Assignment
Only the lines from the one containing "should be installed" to the end of the records belong in the answer; repeat them exactly and drop the pictures.

Detected change data
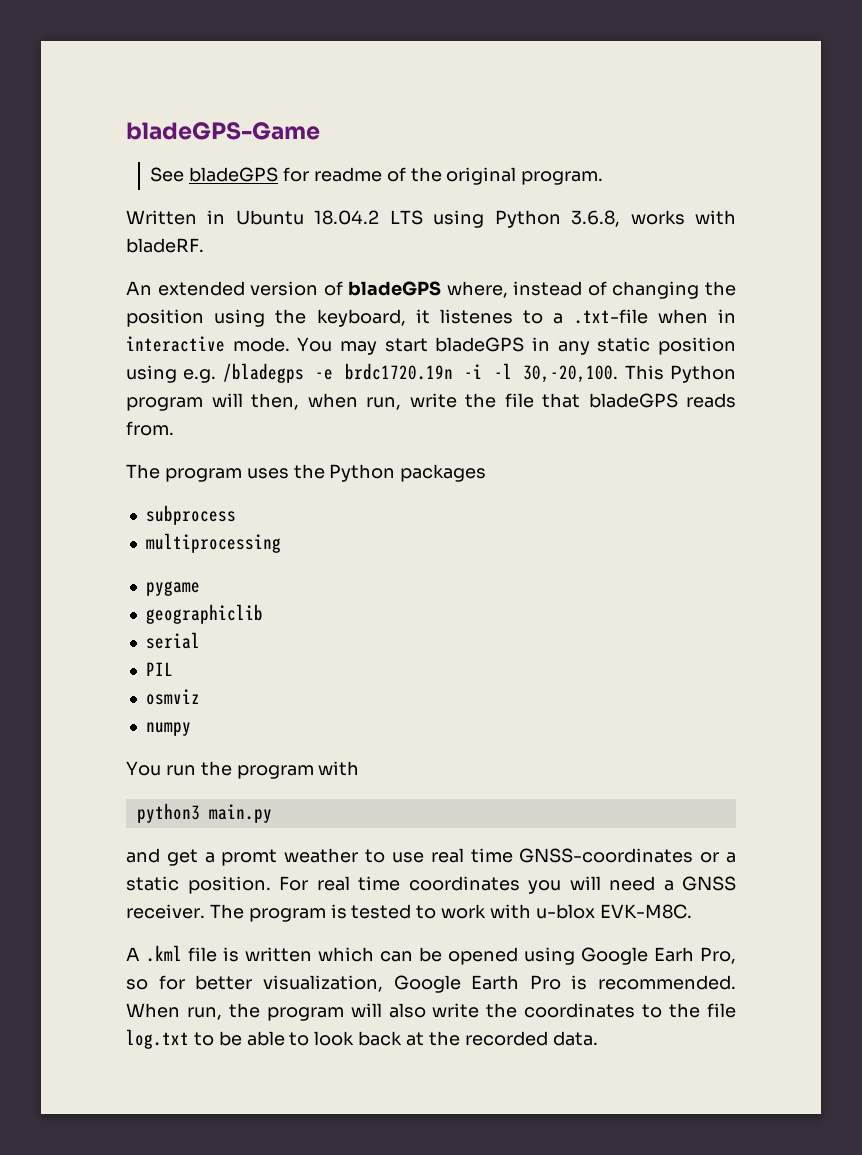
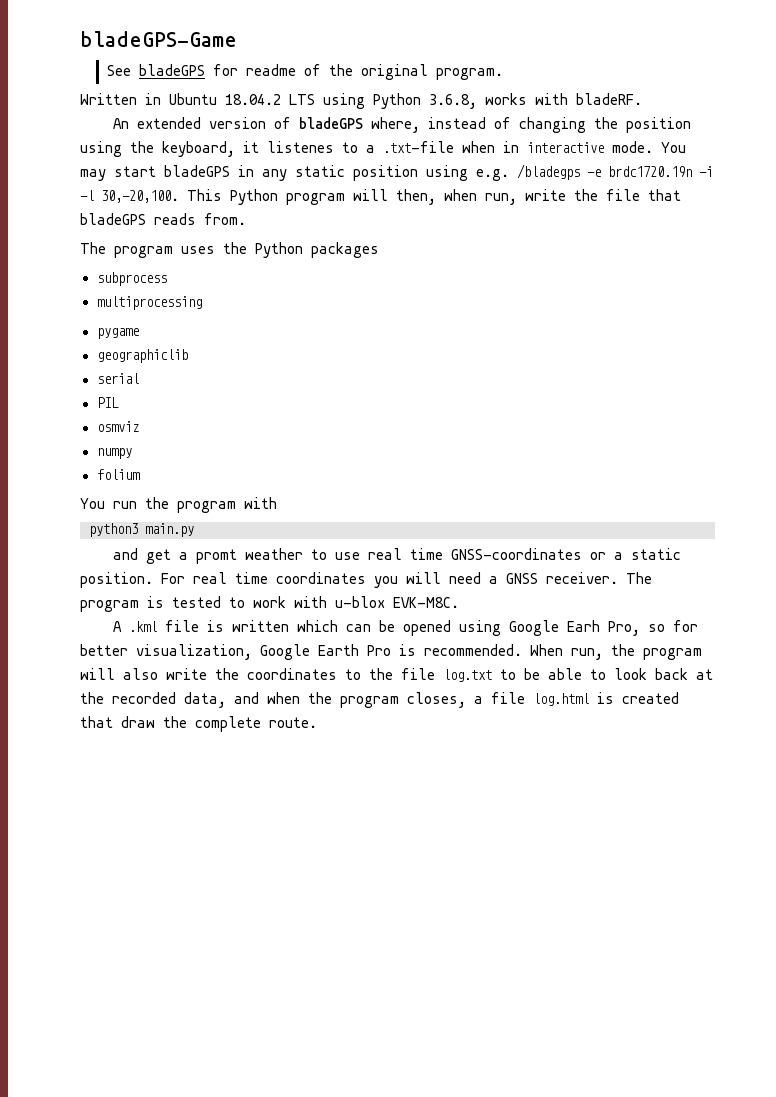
+ folium
- When run, the program will also write the coordinates to the file log.txt to be able to look back at the recorded data.
+ When run, the program will also write the coordinates to the file log.txt to be able to look back at the recorded data, and when the program closes, a file log.html is created that draw the complete route.

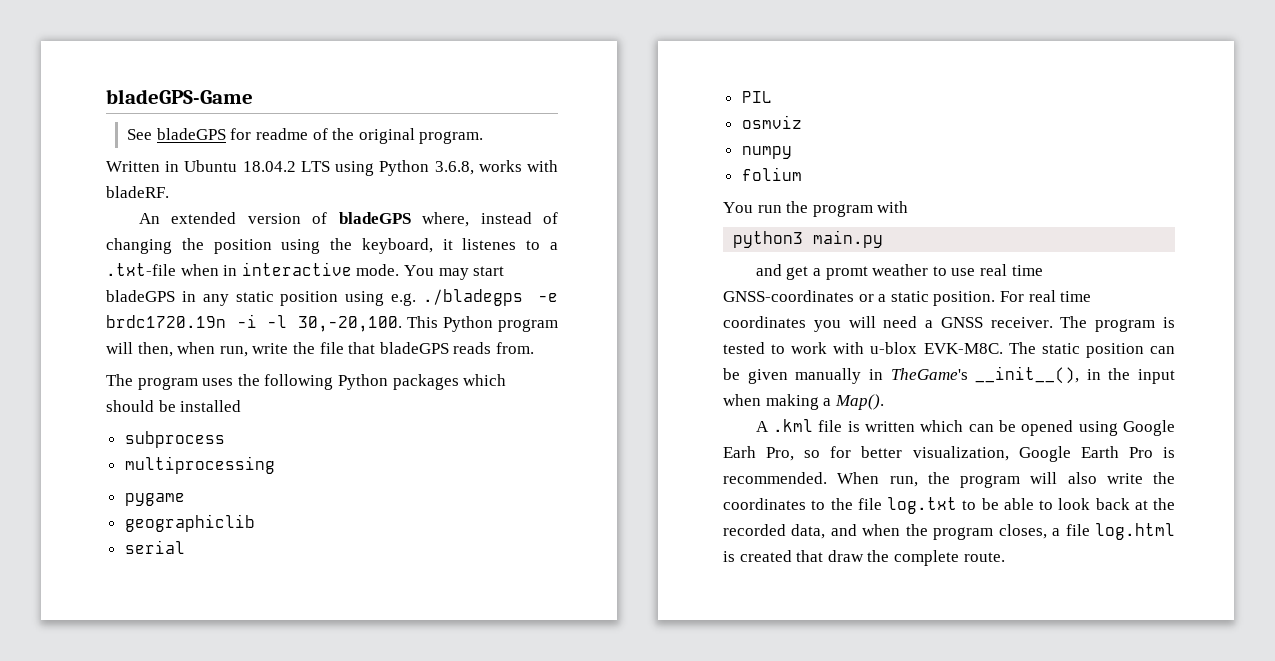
- You may start bladeGPS in any static position using e.g. /bladegps -e brdc1720.19n -i -l 30,-20,100.
+ You may start bladeGPS in any static position using e.g. ./bladegps -e brdc1720.19n -i -l 30,-20,100.
- The program uses the Python packages
+ The program uses the following Python packages which should be installed
+ The static position can be given manually in TheGame's __init__(), in the input when making a Map().

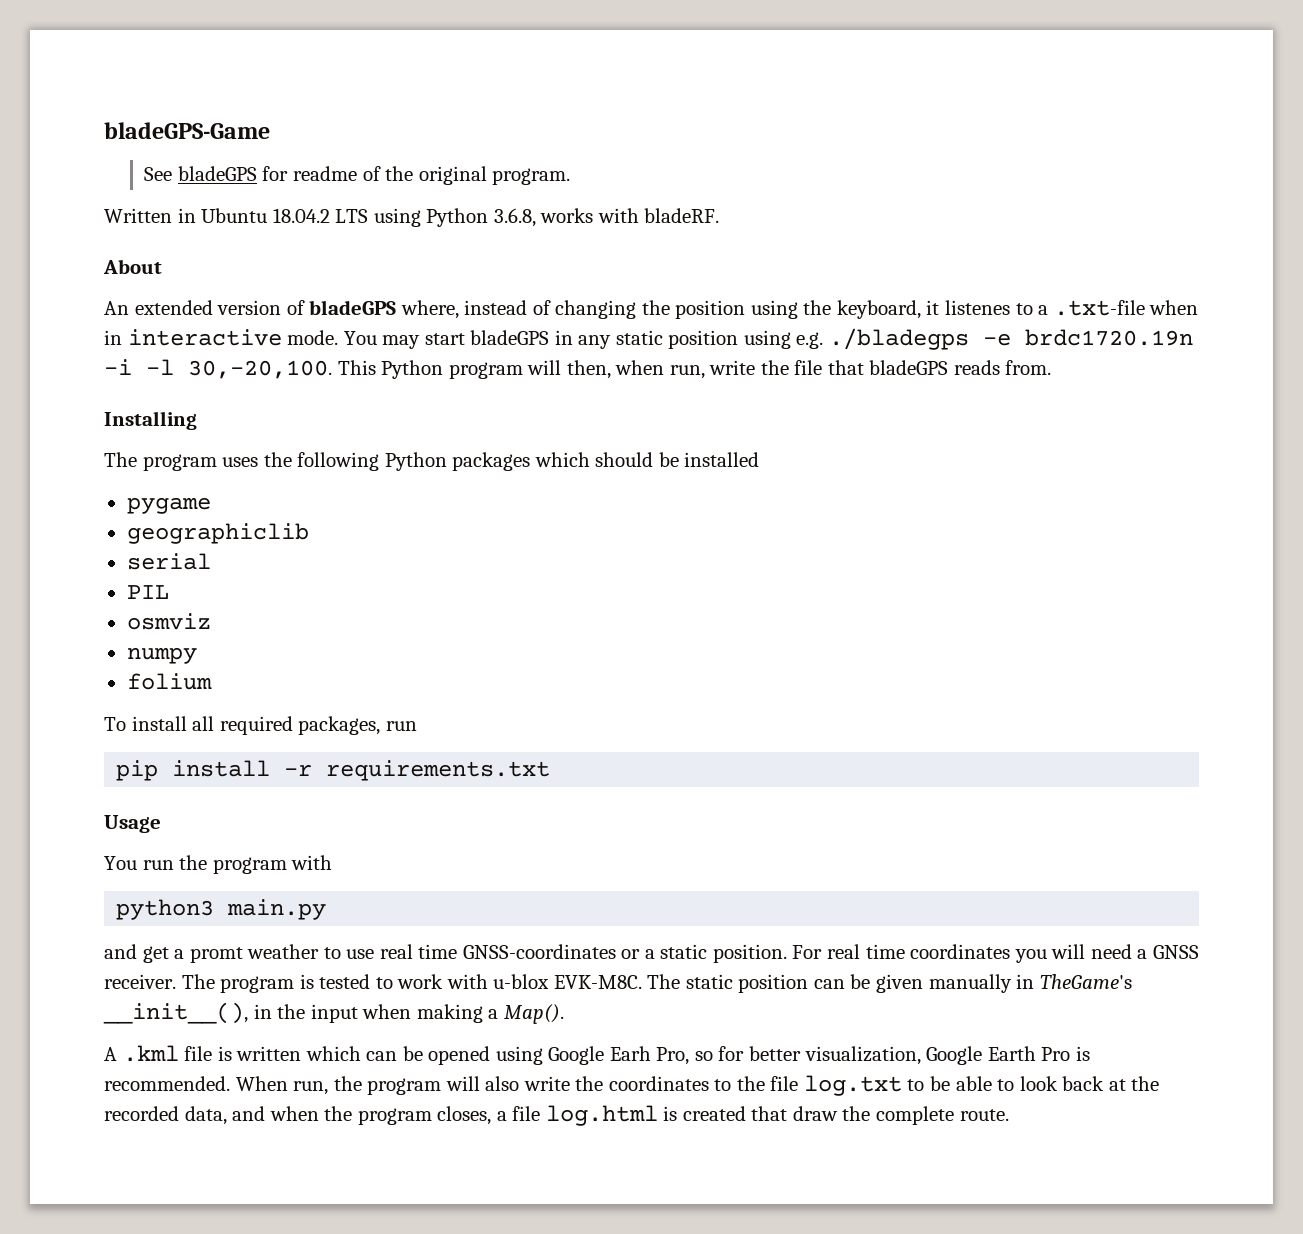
+ About
+ Installing
- subprocess
- multiprocessing
+ To install all required packages, run
+ pip install -r requirements.txt
+ Usage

Task solution
+ The program uses the following Python packages which should be installed
+ The static position can be given manually in TheGame's __init__(), in the input when making a Map().

+ About
+ Installing
- subprocess
- multiprocessing
+ To install all required packages, run
+ pip install -r requirements.txt
+ Usage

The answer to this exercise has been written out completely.